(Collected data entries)
◇ ◇ ◇ ◇

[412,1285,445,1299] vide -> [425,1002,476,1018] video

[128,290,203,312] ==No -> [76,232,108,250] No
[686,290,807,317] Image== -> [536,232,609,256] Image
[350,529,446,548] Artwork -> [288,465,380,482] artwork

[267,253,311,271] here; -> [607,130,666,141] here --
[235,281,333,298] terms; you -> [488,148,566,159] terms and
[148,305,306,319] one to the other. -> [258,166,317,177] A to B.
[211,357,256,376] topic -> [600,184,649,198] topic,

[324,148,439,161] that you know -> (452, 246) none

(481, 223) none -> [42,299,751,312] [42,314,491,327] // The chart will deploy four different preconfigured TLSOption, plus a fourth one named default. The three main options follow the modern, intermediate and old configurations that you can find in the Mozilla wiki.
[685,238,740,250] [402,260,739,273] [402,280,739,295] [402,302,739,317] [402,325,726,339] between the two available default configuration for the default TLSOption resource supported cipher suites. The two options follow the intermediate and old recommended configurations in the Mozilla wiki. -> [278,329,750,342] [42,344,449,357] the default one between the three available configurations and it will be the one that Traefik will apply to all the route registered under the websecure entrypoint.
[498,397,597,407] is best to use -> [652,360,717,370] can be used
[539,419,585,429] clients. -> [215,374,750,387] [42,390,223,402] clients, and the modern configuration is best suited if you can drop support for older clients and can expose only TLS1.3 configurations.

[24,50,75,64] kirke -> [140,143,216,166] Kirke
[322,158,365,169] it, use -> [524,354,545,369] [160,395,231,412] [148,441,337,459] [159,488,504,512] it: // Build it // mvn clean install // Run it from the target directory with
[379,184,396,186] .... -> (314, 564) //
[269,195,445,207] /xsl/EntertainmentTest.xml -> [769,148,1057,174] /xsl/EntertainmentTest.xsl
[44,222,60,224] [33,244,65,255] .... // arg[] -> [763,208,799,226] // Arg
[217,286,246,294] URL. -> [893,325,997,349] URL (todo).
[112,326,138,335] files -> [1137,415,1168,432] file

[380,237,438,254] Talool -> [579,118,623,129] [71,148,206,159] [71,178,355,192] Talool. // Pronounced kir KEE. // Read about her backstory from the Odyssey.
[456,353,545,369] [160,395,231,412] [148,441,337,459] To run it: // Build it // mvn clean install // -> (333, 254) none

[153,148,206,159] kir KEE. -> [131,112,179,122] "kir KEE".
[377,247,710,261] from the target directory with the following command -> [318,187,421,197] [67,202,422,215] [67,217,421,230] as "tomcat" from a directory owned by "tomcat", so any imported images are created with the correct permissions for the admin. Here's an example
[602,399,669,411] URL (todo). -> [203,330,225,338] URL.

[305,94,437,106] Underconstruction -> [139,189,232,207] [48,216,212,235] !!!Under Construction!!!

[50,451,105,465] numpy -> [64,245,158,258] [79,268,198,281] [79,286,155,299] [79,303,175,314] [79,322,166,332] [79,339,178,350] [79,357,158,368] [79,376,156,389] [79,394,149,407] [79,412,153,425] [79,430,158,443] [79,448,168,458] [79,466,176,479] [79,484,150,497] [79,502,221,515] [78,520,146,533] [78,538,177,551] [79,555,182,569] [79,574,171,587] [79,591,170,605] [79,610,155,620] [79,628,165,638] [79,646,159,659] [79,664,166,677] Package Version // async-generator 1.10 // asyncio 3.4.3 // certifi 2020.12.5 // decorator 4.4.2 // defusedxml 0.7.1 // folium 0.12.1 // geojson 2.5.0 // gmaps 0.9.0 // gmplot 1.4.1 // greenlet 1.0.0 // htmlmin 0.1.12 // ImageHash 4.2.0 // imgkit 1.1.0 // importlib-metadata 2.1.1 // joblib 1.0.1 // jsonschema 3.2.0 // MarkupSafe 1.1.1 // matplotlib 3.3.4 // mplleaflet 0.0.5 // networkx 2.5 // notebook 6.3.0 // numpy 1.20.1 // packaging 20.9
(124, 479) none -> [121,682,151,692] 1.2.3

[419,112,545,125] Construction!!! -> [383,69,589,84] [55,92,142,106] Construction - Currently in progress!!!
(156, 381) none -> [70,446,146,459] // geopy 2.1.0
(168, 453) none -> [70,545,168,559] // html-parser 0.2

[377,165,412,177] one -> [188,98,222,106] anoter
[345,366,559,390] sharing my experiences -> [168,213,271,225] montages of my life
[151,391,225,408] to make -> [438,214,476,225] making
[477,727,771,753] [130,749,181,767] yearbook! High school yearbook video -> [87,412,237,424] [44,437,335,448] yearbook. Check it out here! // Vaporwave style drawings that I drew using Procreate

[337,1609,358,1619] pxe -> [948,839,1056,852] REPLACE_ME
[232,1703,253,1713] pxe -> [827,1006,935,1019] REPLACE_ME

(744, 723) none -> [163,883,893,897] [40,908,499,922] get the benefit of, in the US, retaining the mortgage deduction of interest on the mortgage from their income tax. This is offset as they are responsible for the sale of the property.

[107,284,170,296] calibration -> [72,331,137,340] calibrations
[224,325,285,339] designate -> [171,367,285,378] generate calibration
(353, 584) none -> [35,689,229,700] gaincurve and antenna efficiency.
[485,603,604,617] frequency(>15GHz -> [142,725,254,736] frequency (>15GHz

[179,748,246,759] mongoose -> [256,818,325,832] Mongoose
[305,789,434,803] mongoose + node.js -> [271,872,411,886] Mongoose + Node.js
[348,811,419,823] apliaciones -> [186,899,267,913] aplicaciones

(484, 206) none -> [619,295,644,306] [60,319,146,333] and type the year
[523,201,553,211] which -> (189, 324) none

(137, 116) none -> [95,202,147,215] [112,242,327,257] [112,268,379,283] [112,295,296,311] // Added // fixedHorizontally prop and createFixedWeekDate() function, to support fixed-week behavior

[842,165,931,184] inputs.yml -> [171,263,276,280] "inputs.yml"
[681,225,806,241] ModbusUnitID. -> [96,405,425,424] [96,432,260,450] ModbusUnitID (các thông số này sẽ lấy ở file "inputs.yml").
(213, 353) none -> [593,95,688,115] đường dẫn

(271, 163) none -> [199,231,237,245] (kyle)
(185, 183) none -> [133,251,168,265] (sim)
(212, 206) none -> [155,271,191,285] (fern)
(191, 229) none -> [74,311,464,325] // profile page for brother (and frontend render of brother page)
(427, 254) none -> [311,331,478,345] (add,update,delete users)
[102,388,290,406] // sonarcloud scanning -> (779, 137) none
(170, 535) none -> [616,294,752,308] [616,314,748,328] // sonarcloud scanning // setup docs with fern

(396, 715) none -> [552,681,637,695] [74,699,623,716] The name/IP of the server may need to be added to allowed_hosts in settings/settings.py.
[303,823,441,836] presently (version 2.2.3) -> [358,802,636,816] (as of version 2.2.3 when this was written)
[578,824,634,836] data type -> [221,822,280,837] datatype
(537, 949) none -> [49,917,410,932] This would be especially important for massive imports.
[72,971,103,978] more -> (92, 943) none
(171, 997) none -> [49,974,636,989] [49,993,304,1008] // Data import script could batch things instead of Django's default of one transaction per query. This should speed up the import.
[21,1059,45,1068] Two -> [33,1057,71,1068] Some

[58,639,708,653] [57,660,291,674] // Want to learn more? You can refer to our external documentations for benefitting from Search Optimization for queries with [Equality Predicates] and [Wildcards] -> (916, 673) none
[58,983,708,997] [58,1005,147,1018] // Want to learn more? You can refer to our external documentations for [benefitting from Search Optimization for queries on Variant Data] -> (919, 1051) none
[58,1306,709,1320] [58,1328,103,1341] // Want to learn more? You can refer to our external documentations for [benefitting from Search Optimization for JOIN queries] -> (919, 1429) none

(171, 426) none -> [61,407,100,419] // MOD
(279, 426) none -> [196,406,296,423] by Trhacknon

◇ ◇ ◇ ◇

- **WORK TO COMPLETE**
Show every line of the records above that contains the word "Optimization".

- **ANSWER TO THIS EXERCISE**
[58,639,708,653] [57,660,291,674] // Want to learn more? You can refer to our external documentations for benefitting from Search Optimization for queries with [Equality Predicates] and [Wildcards] -> (916, 673) none
[58,983,708,997] [58,1005,147,1018] // Want to learn more? You can refer to our external documentations for [benefitting from Search Optimization for queries on Variant Data] -> (919, 1051) none
[58,1306,709,1320] [58,1328,103,1341] // Want to learn more? You can refer to our external documentations for [benefitting from Search Optimization for JOIN queries] -> (919, 1429) none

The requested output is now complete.